Da Corriere della Sera del 17/03/2004

«Crescita più lenta, Italia a rischio deficit»

Bankitalia: quest’anno lo sviluppo si fermerà all’1%. Conti pubblici, tagliare tasse e spese

di Stefania Tamburello

ROMA - La ripresa economica in Europa e in Italia non solo è debole ma è anche incerta. Non c’è infatti alcun segnale che indichi l’avvio dello sviluppo sulla scia di quello degli Usa e dell’Asia, Giappone compreso. La difficile congiuntura accomuna tutti i paesi Ue ma l’Italia rischia di avere i maggiori affanni. Le prospettive non sono per nulla rosee. Se infatti per il 2004 potrebbe rivelarsi ottimistico il tasso di crescita dell’1,7% previsto per l’intera area dell’euro (si pensa a un ribasso all’1,5%), per l’Italia la stima più aggiornata non supera l’1%. E cioè quasi la metà di quell’1,9% previsto dal governo solo nel settembre scorso. E questo senza contare le possibili ripercussioni della strage di Madrid. A disegnare il quadro poco esaltante dell’attuale fase economica è la Banca d’Italia col bollettino di primavera. Il problema dell’Italia, dicono gli economisti dell’ufficio studi di via Nazionale, è la caduta di competitività del sistema in atto da tre anni. Lo testimoniano la costante perdita di quote di mercato del made in Italy e la contrazione della produzione industriale, vista in calo anche nel mese di febbraio, che condizionerà il «modesto» tasso di crescita stimato per il primo trimestre (circa 0,2 -0,3%). Un dato per tutti: la produzione italiana negli ultimi tre anni si è ridotta del 3% contro la stazionarietà di quelle francese e tedesca. I motivi di questo declino sono da ricercarsi, si legge nel Bollettino, nel nanismo delle imprese italiane e nella mancata innovazione tecnologica dei processi produttivi e dei prodotti. Il monito che viene da Palazzo Koch ricalca quello lanciato dal governatore Antonio Fazio nel corso degli ultimi interventi: «Affinché l’economia italiana possa stabilmente conseguire tassi di crescita più elevati occorre una politica economica che, attraverso riforme strutturali, persegua l'abbattimento del carico fiscale e la graduale riduzione del disavanzo pubblico; il rilancio degli investimenti produttivi nei settori tecnologicamente avanzati e l'espansione dimensionale delle imprese sono necessari per innalzare la produttività e la competitività del sistema, per porre le basi di maggiore occupazione».

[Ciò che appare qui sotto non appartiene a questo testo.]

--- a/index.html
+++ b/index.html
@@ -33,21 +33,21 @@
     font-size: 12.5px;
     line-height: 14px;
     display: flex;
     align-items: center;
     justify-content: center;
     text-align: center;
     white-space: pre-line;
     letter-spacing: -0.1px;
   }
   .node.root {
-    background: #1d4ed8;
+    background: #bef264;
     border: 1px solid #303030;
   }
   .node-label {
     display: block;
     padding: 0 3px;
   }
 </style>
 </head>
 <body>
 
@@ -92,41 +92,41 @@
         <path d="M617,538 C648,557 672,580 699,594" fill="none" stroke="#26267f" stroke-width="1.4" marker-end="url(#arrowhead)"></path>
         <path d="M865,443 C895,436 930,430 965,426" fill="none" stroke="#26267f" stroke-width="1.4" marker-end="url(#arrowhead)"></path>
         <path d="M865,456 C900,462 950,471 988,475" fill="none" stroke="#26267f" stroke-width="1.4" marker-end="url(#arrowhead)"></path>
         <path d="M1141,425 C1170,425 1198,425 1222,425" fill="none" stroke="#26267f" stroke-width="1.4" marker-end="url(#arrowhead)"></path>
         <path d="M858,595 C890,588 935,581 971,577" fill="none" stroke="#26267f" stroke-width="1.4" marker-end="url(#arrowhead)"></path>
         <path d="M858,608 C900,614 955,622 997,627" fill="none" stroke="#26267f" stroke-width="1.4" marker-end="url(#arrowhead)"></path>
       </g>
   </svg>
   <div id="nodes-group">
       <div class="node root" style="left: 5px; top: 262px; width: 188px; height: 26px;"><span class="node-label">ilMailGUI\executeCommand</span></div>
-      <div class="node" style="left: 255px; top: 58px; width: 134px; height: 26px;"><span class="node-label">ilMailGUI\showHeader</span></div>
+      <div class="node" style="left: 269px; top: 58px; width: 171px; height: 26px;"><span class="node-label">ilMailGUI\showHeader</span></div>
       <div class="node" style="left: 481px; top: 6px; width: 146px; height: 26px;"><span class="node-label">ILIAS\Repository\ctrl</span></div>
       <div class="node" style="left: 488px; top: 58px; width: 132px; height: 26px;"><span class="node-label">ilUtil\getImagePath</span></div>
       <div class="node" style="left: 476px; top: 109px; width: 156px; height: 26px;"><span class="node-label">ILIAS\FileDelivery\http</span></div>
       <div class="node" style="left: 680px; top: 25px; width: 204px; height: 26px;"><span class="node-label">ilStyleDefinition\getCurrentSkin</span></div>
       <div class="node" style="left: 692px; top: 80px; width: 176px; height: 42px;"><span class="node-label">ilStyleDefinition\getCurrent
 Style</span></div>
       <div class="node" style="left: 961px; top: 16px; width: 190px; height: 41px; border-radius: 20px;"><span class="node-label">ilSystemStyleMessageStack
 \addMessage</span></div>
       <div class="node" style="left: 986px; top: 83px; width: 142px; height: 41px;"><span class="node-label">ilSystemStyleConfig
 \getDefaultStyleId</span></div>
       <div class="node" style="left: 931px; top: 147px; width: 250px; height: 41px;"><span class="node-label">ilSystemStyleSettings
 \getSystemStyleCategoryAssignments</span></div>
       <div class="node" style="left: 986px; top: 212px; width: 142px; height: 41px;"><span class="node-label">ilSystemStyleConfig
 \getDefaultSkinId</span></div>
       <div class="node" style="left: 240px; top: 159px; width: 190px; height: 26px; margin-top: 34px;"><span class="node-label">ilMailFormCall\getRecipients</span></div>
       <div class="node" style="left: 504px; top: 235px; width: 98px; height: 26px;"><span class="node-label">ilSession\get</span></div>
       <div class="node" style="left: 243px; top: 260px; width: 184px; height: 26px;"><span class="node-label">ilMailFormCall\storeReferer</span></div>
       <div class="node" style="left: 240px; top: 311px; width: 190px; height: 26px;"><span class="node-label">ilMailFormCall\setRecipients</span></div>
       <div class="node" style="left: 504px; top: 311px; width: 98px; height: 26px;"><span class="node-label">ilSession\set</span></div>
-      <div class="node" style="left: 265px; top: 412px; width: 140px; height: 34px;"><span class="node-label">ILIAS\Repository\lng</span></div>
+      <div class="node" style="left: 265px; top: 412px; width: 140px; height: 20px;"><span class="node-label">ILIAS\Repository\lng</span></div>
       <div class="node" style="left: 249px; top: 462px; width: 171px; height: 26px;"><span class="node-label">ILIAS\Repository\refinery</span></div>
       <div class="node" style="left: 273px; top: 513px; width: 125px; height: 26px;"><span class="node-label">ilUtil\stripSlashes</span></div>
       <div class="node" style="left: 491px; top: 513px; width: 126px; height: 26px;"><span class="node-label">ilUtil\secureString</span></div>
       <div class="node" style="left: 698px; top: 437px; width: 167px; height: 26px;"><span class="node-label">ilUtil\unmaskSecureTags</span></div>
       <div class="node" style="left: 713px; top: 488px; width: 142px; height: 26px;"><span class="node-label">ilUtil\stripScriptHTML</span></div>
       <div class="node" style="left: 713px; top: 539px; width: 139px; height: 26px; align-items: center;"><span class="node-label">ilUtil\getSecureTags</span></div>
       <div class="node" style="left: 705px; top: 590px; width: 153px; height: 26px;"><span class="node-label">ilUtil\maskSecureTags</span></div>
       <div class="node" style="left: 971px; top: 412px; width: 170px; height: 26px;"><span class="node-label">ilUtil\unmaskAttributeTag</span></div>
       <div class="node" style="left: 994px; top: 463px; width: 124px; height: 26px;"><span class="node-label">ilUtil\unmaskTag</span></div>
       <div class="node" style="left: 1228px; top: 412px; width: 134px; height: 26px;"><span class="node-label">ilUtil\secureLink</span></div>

La severità dell’analisi di via Nazionale si indirizza dunque sui conti pubblici il cui disavanzo «continua ad essere ridotto con misure transitorie». Con ogni probabilità, lascia intendere il bollettino, il governo non potrà centrare l’obiettivo dell’indebitamento del 2,2% nel 2004. Considerando infatti la stima di minor aumento del Pil (Prodotto interno lordo) pari all’1% l’indebitamento dovrebbe salire al 2,6%. Ma non basta. La salita ,come indica anche la Bce, potrebbe essere più alta. «Vi sono anche altri fattori di rischio» da considerare, dice la Banca d’Italia, e cioè «i principali provvedimenti di aumento delle entrate che richiedono l’adesione volontaria delle controparti» come nel caso del concordato preventivo. E «l’azione di contenimento della spesa che potrebbe risultare non pienamente in grado di conseguire gli obiettivi stabiliti».

«Si renderà necessaria una manovra correttiva», ha commentato ieri Enrico Letta della Margherita mentre Vincenzo Visco (Ds) ha sostenuto che «la situazione è molto grave», senza «prospettive di recupero a breve».

Il bollettino esamina anche gli effetti sui mercati dei crac Cirio e Parmalat confermando che sono «stati limitati» sul sistema bancario italiano. Da dicembre tuttavia le banche sono diventate più prudenti nell’erogare finanziamenti soprattutto ai gruppi di maggiori dimensioni. Bisogna dunque, torna ad avvertire la Banca d’Italia «ristabilire un clima di serenità per le banche, chiamate ad assistere il sistema produttivo in una fase delicata della congiuntura». E dalla radiografia di Bankitalia appare in crescita l’indebitamento delle famiglie italiane, a quota 351,8 miliardi. Anche se dopo un lungo declino la quota di risparmio rispetto al prodotto interno lordo è risalita dal 3,5 al 4,7%. Livello ancora lontano da quel 7% del 2001. C’è poi un timore da parte della banca centrale sul fronte dei mutui: oltre tre quarti dei prestiti per l’acquisto della casa (in totale 42,2 miliardi) sono contratti a tasso variabile. Il rischio? «Se i tassi dovessero salire, salirebbe l’onere finanziario a carico delle famiglie».